Pour une psychanalyse scientifique, pour une psychanalyse qui changera la société – société composée de gens qui souffrent, qui essayent de mettre fin à leurs jours, qui détruisent – il faut que les universitaires s’associent au RPH pour former des psychanalystes car ni l’Université ni les écoles de psychanalyse ne forment des psychanalystes.

Affirmer cela n’est pas vouloir se faire des ennemis : je n’en veux pas et n’en ai aucun. Je vise à indiquer qu’il est impossible de parler de la psychanalyse sans cohérence subjective.


La psychanalyse entre les mains des universitaires est devenue une connaissance creuse. Pour l’irriguer de sang nouveau – et le sang nouveau se trouve au RPH –, les universitaires sont invités à venir voir comment l’école fonctionne et à ne pas se contenter de ragots dignes des esprits les plus vils. Non ! Le RPH n’est pas une secte. Non, je ne suis pas un gourou. Le RPH n’est pas un rassemblement de cliniciens, ni un regroupement de professionnels. Les cliniciens et psychanalystes actuels de l’école je les ai rencontrés quand ils étaient jeunes et étudiants. Enfin, non, je ne mange pas les enfants et je ne suis pas communiste. Ces formules utilisées d’ailleurs par des gens qui se sont restaurés à la table de l’école, ne correspondent pas aux faits.

Et si elles devaient y correspondre, je serais le premier à changer la manière que j’ai de conduire, en tant qu’actuel président du RPH, les objectifs de cette institution.

Au RPH, les étudiants reçoivent des patients quand ils sont en psychanalyse. À la fin de leurs études universitaires, ils sont véritablement cliniciens et ils sont habilités à s’installer en tant que tels. Ils gagnent correctement leur vie, ils n’ont pas 5 à 6 petits boulots tout en étant psychologue, ils payent des impôts, ils sont contents de voir le fruit de leurs efforts tomber dans leur cœur et dans leurs poches.
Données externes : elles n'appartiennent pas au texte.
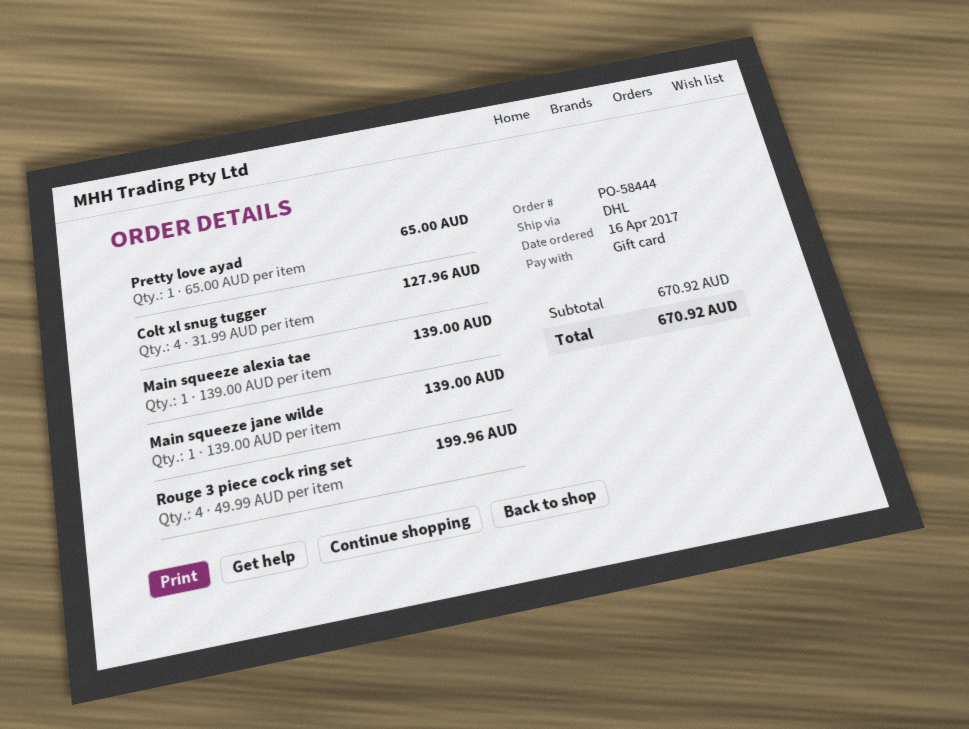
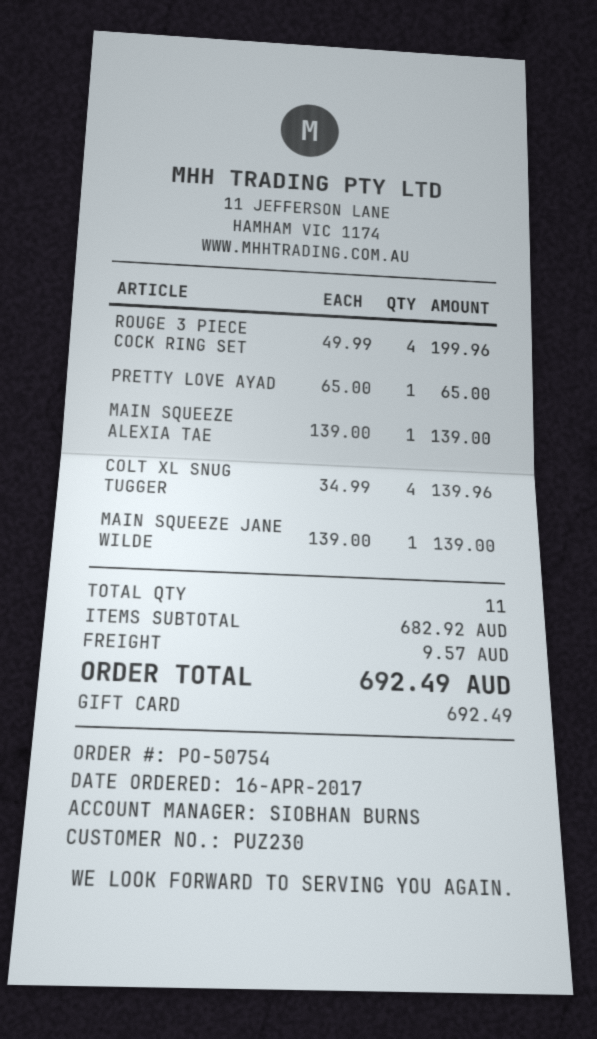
order number: PO-58444 -> PO-50754
Colt xl snug tugger: 4 x 31.99 = 127.96 -> 4 x 34.99 = 139.96
subtotal: 670.92 -> 682.92
shipping: none -> 9.57
total: 670.92 -> 692.49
Une telle démarche est valide et validée depuis le temps. Pour quelle raison autant de haine ? Parce qu’il faut détruire le désir. Discrètement, sans crier gare, en silence, tranquillement comme « le sang des enfants torturés » de la Chanson dans le sang de Monsieur Prévert.

L’attitude de ces messieurs dames, n’est pas psychanalytique.

Non ! la psychanalyse n’est enseignée ni à l’université ni dans les écoles de psychanalyse parce qu’elle n’accouche pas de psychanalystes. Au mieux, elle met bas des analystes, au pire des « psys », qui, tous, ont aussi leur fonction, fonction utilitaire, dans la vie sociétale.